I have been using langchain for extracting data from a large text document. It has all been working fine until I have encountered this problem: Retrying langchain.embeddings.openai.embed_with_retry.<locals>._embed_with_retry in 10.0 seconds as it raised RateLimitError: Rate limit reached for default-text-embedding-ada-002 in organization xxx on tokens per min. Limit: 150000 / min. Current: 66543 / min. Contact us through our help center at help.openai.com if you continue to have issues. Please add a payment method to your account to increase your rate limit. Visit https://platform.openai.com/account/billing to add a payment method..

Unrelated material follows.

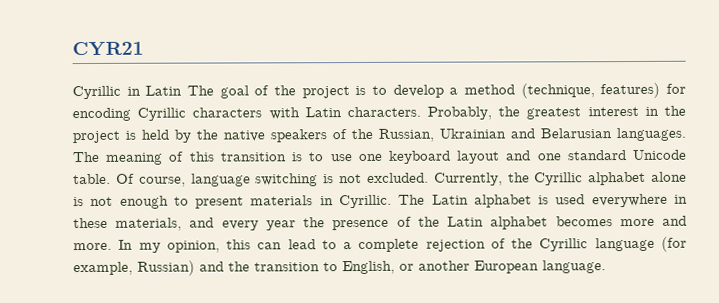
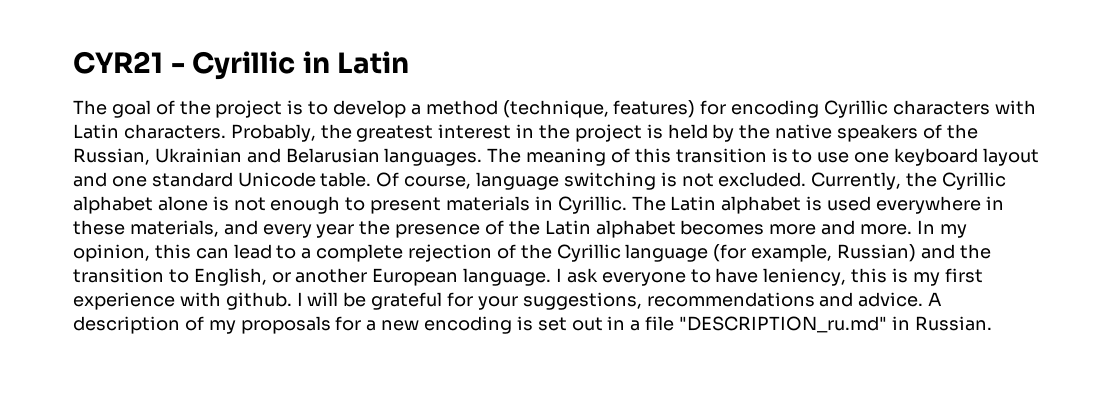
(144, 49) // -> [170,63,185,73] -
(183, 90) none -> (410, 62) //
(606, 267) none -> [556,268,983,286] [73,292,943,310] [73,316,992,334] I ask everyone to have leniency, this is my first experience with github. I will be grateful for your suggestions, recommendations and advice. A description of my proposals for a new encoding is set out in a file "DESCRIPTION_ru.md" in Russian.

I have lots of credit on my account and I am not sure why it says I am over the limit when my current is much less. I do not even get prompted to ask a question yet, it happens as soon as I run the program.
import os
import sys
import openai
from langchain.chains import ConversationalRetrievalChain, RetrievalQA
from langchain.chat_models import ChatOpenAI
from langchain.document_loaders import DirectoryLoader, TextLoader
from langchain.embeddings import OpenAIEmbeddings
from langchain.indexes import VectorstoreIndexCreator
from langchain.indexes.vectorstore import VectorStoreIndexWrapper
from langchain.llms import OpenAI
from langchain.vectorstores import Chroma
from langchain.prompts import PromptTemplate
import constants
# Set the OPENAI API Key
os.environ["OPENAI_API_KEY"] = constants.APIKEY
# Configure whether to persist the index
PERSIST = False
query = None
# If command line arguments are provided, assign the first argument to 'query'
if len(sys.argv) > 1:
query = sys.argv[1]
# Load index from persistence or create a new one
if PERSIST and os.path.exists("persist"):
print("Reusing index...\n")
vectorstore = Chroma(persist_directory="persist", embedding_function=OpenAIEmbeddings())

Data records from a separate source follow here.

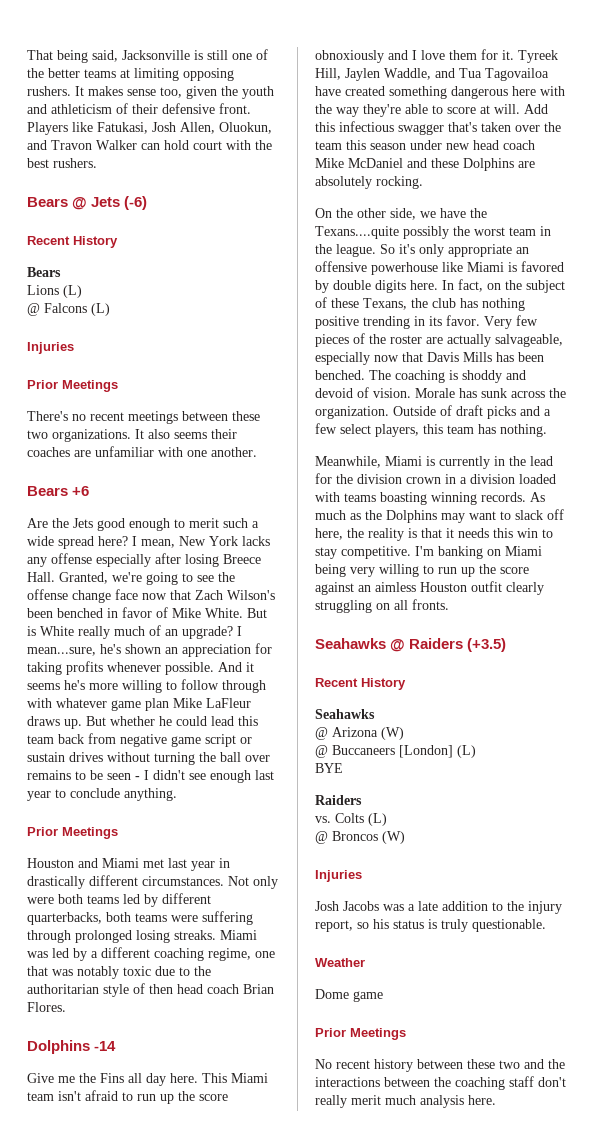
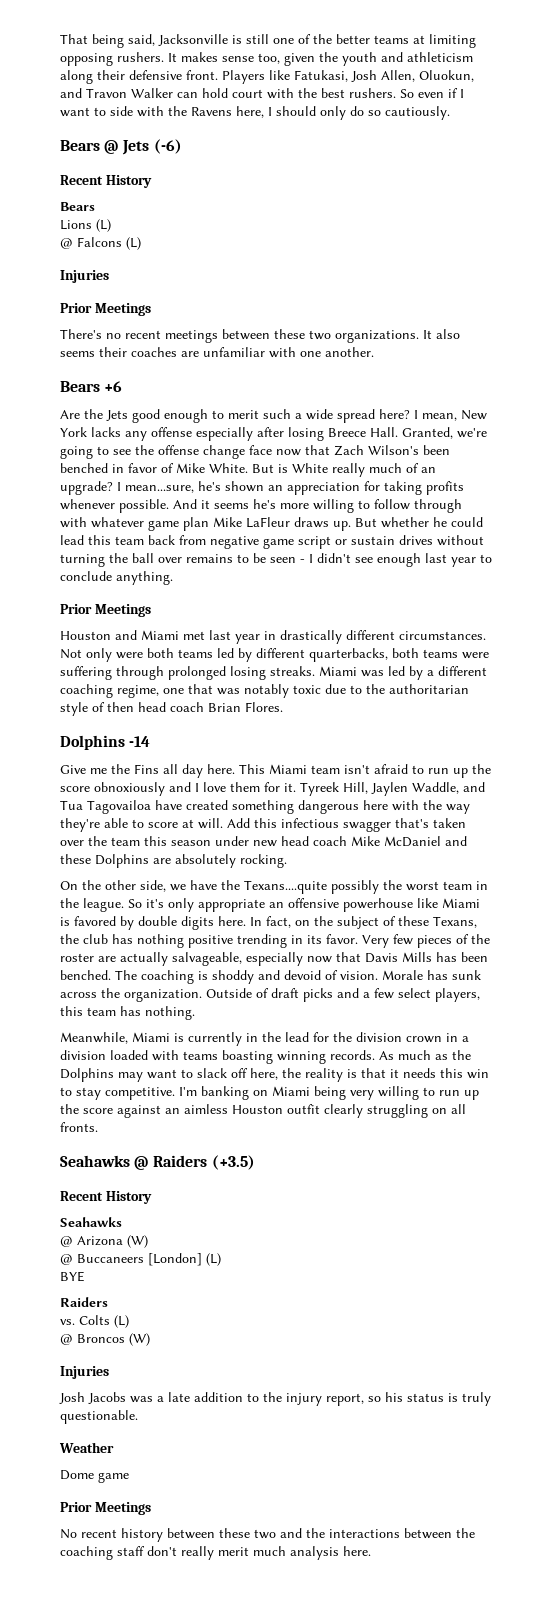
[116,103,128,114] of -> [60,70,93,84] along
(97, 163) none -> [400,88,464,98] [60,106,450,120] So even if I want to side with the Ravens here, I should only do so cautiously.

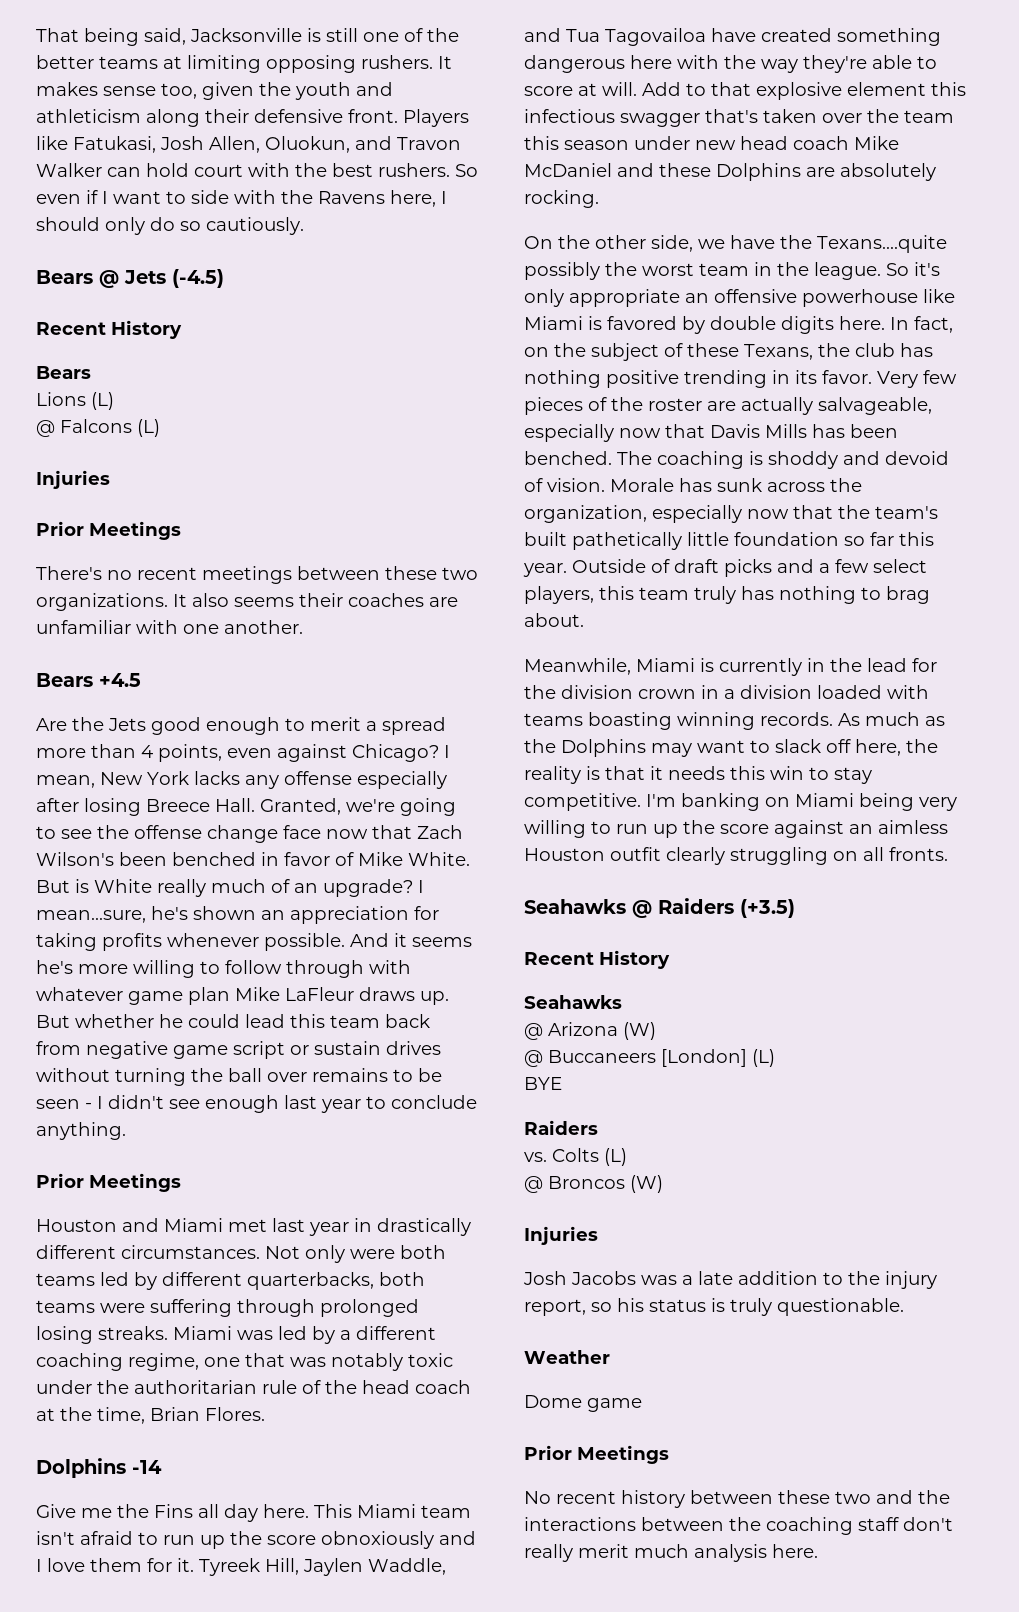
[153,139,182,154] (-6) -> [172,269,224,288] (-4.5)
[104,381,123,392] +6 -> [99,673,141,687] +4.5
[263,409,410,423] such a wide spread here? -> [366,717,446,735] [36,744,439,762] a spread more than 4 points, even against Chicago?
[325,684,469,694] [60,702,204,716] due to the authoritarian style of then head coach -> [36,1380,471,1394] [36,1407,145,1424] under the authoritarian rule of the head coach at the time,
(250, 823) none -> [686,82,926,100] to that explosive element
[124,989,202,1002] organization. -> [524,505,938,523] [524,532,934,550] [523,563,567,577] organization, especially now that the team's built pathetically little foundation so far this year.
[120,1006,195,1020] has nothing. -> [694,586,930,604] [524,613,584,627] truly has nothing to brag about.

index = VectorStoreIndexWrapper(vectorstore=vectorstore)
else:
loader = TextLoader("DOS5.txt" , encoding="utf-8")
#loader = DirectoryLoader("DOS6.txt")
if PERSIST:
index = VectorstoreIndexCreator(vectorstore_kwargs={"persist_directory":"persist"}).from_loaders([loader])
else:
index = VectorstoreIndexCreator().from_loaders([loader])
chain = ConversationalRetrievalChain.from_llm(
llm=ChatOpenAI(model="gpt-3.5-turbo"),
retriever=index.vectorstore.as_retriever(search_kwargs={"k": 1}),
)
chat_history = []
# Interaction loop with the AI model
while True:
if not query:
query = input("Prompt: ")
if query in ['quit', 'q', 'exit']:
sys.exit()
# Generate an answer using the conversational chain
result = chain({"question": query, "chat_history": chat_history})
# Print the answer
print("\n")
print(result['answer'])
print("\n")
# Add the query and answer to chat history
chat_history.append((query, result['answer']))
#Reset query to none for next iteration
query = None
I have tried adding more credit, adding a time delay, waiting many minutes/hours but these have not worked. I am wondering if this problem is due to the size of the document, however as it was working before maybe something to do with the chat history?